Everybody's Lost Their Goddamn Mind Over Religious Freedom
You want to know the weirdest thing about the fight over Indiana’s state-level version of the federal Religious Freedom Restoration Act (RFRA)? It’s totally at odds with the origins of that first federal law.

Indiana’s law is being championed by religious conservatives and opposed by secular liberals. In an intense press conference on Tuesday, embattled Republican Governor Mike Pence declared, “I believe religious liberty is our first freedom.” But the original RFRA was signed into law by Democrat Bill Clinton in 1993 after the state of Oregon refused to pay unemployment insurance to a couple of Native Americans who got canned as drug-rehab counselors for using peyote in religious ceremonies. RFRA was passed to remedy such an obvious injustice and its main sponsor in the House was liberal congressman Charles Schumer, who’s expected to become the next Senate Minority Leader and is most famous for trying to ban every goddamned good-time substance known to mankind, from Four Loko to powdered caffeine to “delicious-looking detergent.”

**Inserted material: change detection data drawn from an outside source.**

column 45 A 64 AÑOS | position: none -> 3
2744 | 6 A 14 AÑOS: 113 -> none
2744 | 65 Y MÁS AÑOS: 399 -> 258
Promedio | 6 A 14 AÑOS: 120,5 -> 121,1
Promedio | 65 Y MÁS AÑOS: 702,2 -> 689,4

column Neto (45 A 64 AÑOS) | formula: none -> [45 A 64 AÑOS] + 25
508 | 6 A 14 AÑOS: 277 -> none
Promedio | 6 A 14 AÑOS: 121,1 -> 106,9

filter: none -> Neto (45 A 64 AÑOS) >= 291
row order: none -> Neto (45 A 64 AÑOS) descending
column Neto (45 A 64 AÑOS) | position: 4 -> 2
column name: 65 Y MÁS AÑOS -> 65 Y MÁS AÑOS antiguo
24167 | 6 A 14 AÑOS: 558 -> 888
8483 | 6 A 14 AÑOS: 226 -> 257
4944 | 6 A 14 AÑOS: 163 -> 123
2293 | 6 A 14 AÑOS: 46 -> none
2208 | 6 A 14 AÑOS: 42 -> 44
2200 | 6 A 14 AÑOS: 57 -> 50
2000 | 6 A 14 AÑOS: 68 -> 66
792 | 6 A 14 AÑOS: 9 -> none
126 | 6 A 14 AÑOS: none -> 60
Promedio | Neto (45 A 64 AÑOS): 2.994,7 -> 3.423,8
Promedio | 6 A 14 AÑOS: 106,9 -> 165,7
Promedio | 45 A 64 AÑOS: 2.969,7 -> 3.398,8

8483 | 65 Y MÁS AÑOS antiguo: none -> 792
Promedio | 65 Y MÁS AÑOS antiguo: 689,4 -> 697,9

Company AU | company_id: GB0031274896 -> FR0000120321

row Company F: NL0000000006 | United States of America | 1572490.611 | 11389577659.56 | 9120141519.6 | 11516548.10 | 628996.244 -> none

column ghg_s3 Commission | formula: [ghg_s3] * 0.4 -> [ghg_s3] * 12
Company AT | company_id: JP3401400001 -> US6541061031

Weirder still: Arch-conservative Jesse Helms, a hardcore Christian who was an unapologetic homophobe, was one of just three senators who voted against the law. Writing for the majority in Employment Division v. Smith, the drug warrior Antonin Scalia thundered that letting religion provide a loophole in such an instance “would open the prospect of constitutionally required exemptions from civic obligations of almost every conceivable kind.”

[...]

From a libertarian perspective, there’s an easy enough way to resolve the current conflict between demands for religious freedom and equality. It doesn’t fully satisfy either side but it has the virtue of preserving a pluralistic society and minimizing intervention into everyday life.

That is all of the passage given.